03 Information Processing

Question 1

Relays

Answer 1

Switching contacts -> Simplest way to realize regional functions (“voltage present”/”voltage not present”)

• If the switching contacts are actuated by a solenoid coil, this is referred to as a relay.
• Enable one or more contacts to be actuated by an electrical control current over long distances and in inaccessible places
• Relays used to switch higher power devices (motors, heating coils, etc.) are called contactors

Question 2

Transistors

Answer 2

• Bipolar transistors are made of silicon, germanium or mixed crystals, which are widely used or only found in very small concentrations.
• Function: When there is a change in resistance in one layer, the resistance in the other layer is also affected.
• Transistors are mainly used as switches or amplifiers.

Question 3

Layers of Bipolar Transistors

Answer 3

Bipolar transistors consist of three thin semiconductor layers, which are placed on top of each other.

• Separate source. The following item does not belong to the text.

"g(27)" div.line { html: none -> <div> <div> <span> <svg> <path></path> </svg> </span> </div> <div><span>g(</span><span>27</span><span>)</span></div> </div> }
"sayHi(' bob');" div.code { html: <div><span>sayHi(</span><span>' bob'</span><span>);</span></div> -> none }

o Middle layer is very thin compared the other two layers
o Outer layers are called collector (C) and emitter (E)
o Middle layer has the designation base (B) and is the control electrode or also the control input of the transistor

Question 4

Differentiation between NPN and PNP transistors

Answer 4

With a PNP transistor, the polarity of all voltages and currents is exactly the other way around compared to the NPN transistor.

Question 5

Bipolar Transistors

Answer 5

• Bipolar transistors are current-controlled -> The resistance formed by the collector (C) and emitter (E) is significantly influenced by the amount of current fed into the base (B).

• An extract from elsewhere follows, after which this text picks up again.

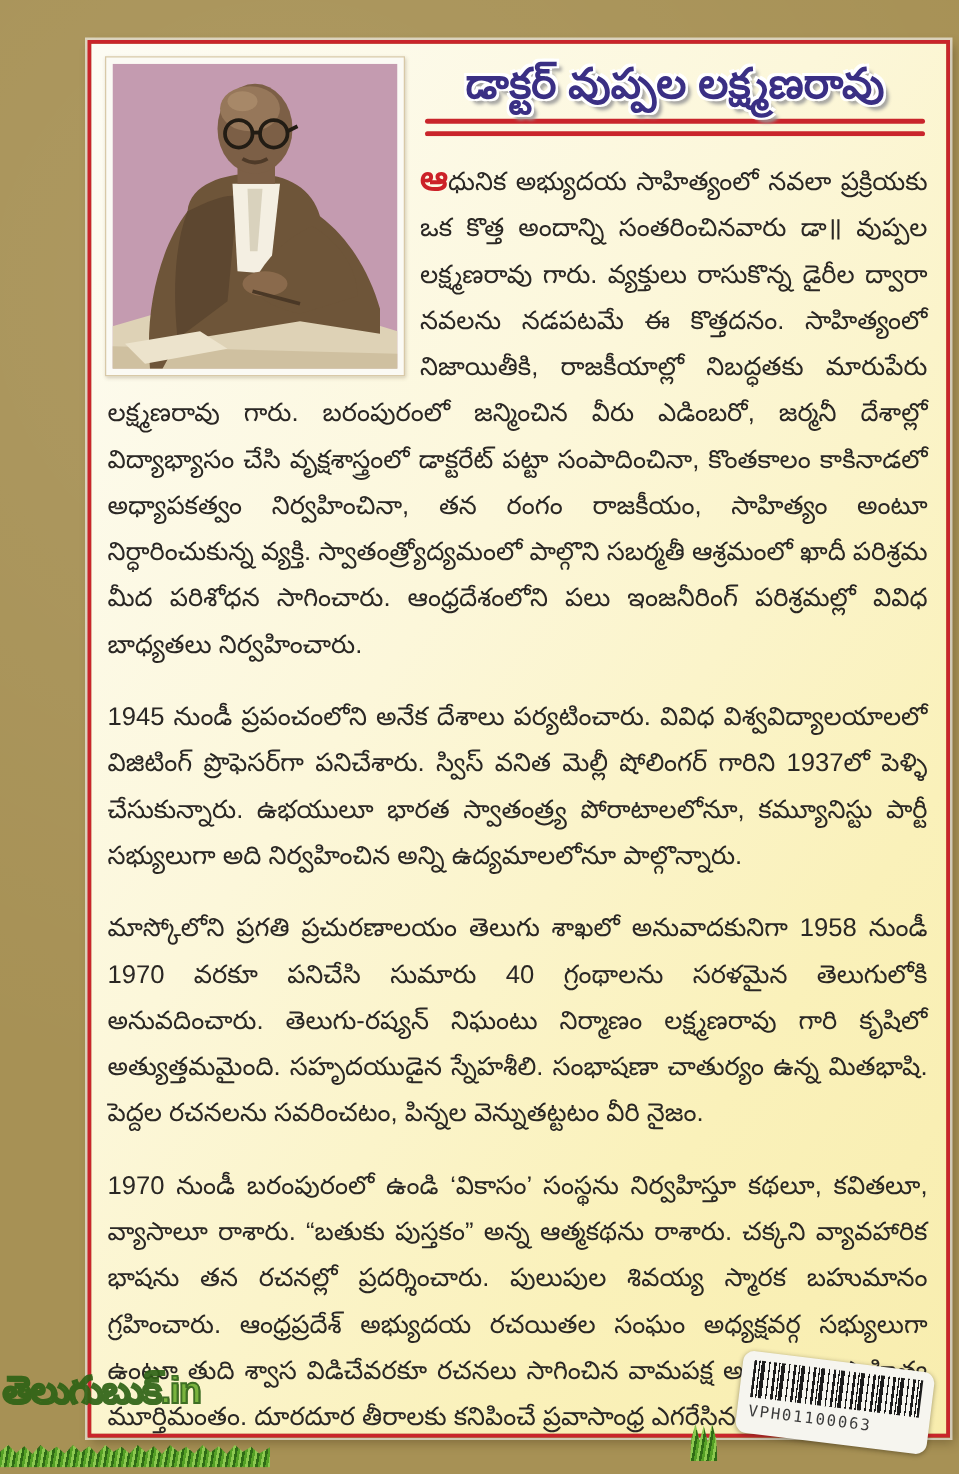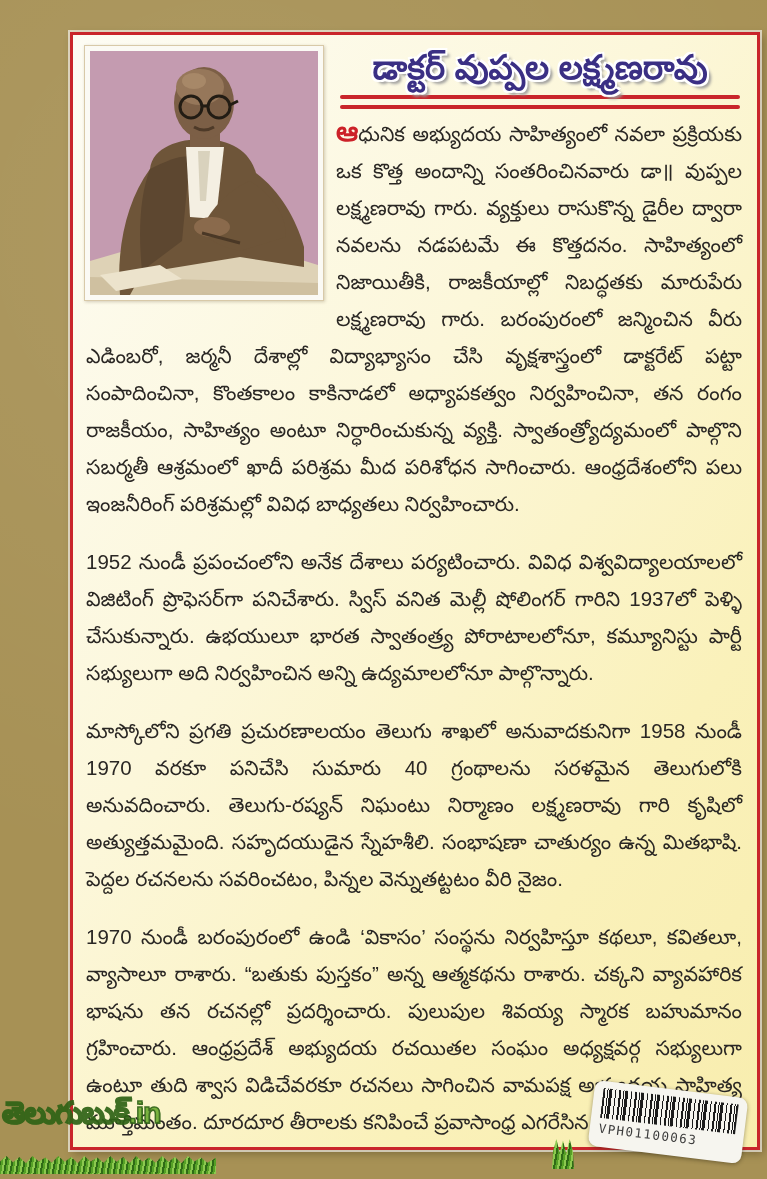"ఆధునిక అభ్యుదయ సాహిత్యంలో నవలా" .bio { margin-top: 4px -> 15px }
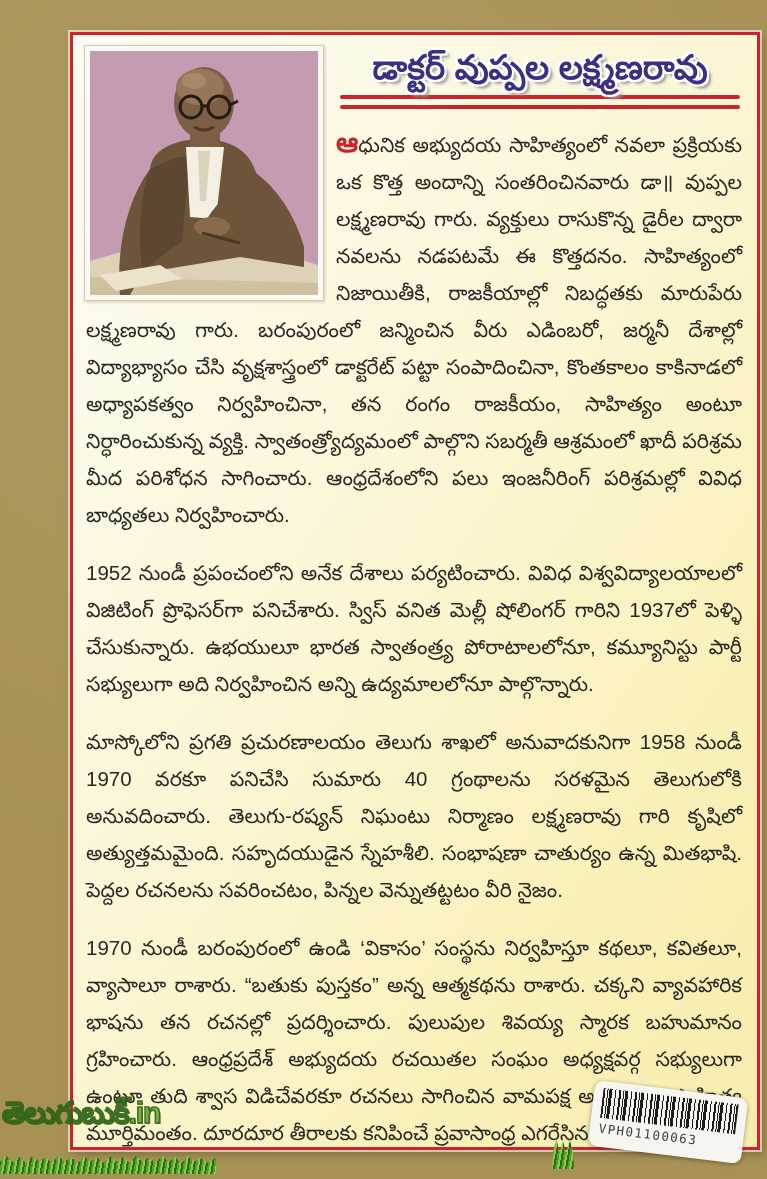"1952 నుండీ ప్రపంచంలోని అనేక దేశాలు" p { text: 1952 -> 1945 }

o Base acts as an actuator for the collector-emitter current (increase of the relatively small current at the base, controls the in return larger current from collector to emitter

o Ratio of collector-emitter current and required base current is called the gain factor
-> The higher the gain factor, the less base current is required to set a desired collector-emitter current

• Bipolar transistors can be used to implement simple logic circuits (e.g. AND or OR gates)

Question 6

Moore’s Law

Answer 6

• In 1965 Gordon Moore predicted that the number of transistors in integrated circuits would double every year
  o Since about 1975, the doubling period has stabilized at about 18 months
  o Chip manufacturers lay out their product plans according to Moore’s law
• Moore’s Law comes up against technical limits, since transistors used are only a few atoms in size
  o Clock speed of modern processors can no longer be increased -> More performance is provided by a higher number of processor cores

Question 7

Structure of Digital Networks: AND-Gate

Answer 7

o Inputs E1 and E2 are connected to the base of the two transistors.
o Output A is connected to the emitter resistor of the lower transistor.
o By connecting a voltage to E1 or E2 one of the transistors is activated.
-> In case of just one of the transistors is activated no current can flow to the output a, it’s set to logic 0.
-> If both transistors are activated because of a voltage at E1 and E2, a current can flow through both transistors

Question 8

Structure of Digital Networks: OR-Gate

Answer 8

o Both transistors are connected in parallel
o Output A is connected to the emitter resistor of both transistors similar to the AND gate.
o If either of the two inputs is connected to a voltage, a current can flow through the emitter resistor and the output a is set to logic 1.

Question 9

Structure of Digital Networks: NOT-Gate

Answer 9

o Input E is connected to the base of the transistor, similar to the other two gates
o Output A is applied behind the collector resistance
o If there is no voltage connected to E, the transistor does not conduct and no current flows. The entire supply voltage is connected to the output A which drops across the collector-emitter oath of the transistor. Thus, the output A is set to logical 1 and the input signal is inverted
o If a voltage is connected to E, the transistor conducts and a current flows through the collector resistor to ground (GND or reference potential). Because of the “conduction” of the transistor the output A is also connected to ground in terms of potential which causes a voltage drop of 0V to be registered. Hence, the output is set to logic 0.

Question 10

Structure of Digital Networks: Switching Functions

Answer 10

o A switching function receives n truth values (0 or 1) at the input and converts these into m logical/truth values
o Gates are connected in such a way that the desired function values are present at the output
o Switching functions are represented with truth tables -> Corresponding interconnection with AND, OR or NOT gates anc thus a switching can be realized.

Question 11

Combinational and Sequential Circuits

Answer 11

o Combinational circuit: A diagram realizing a switching function with logic gates and without clock or feedback (only using links of logic gates).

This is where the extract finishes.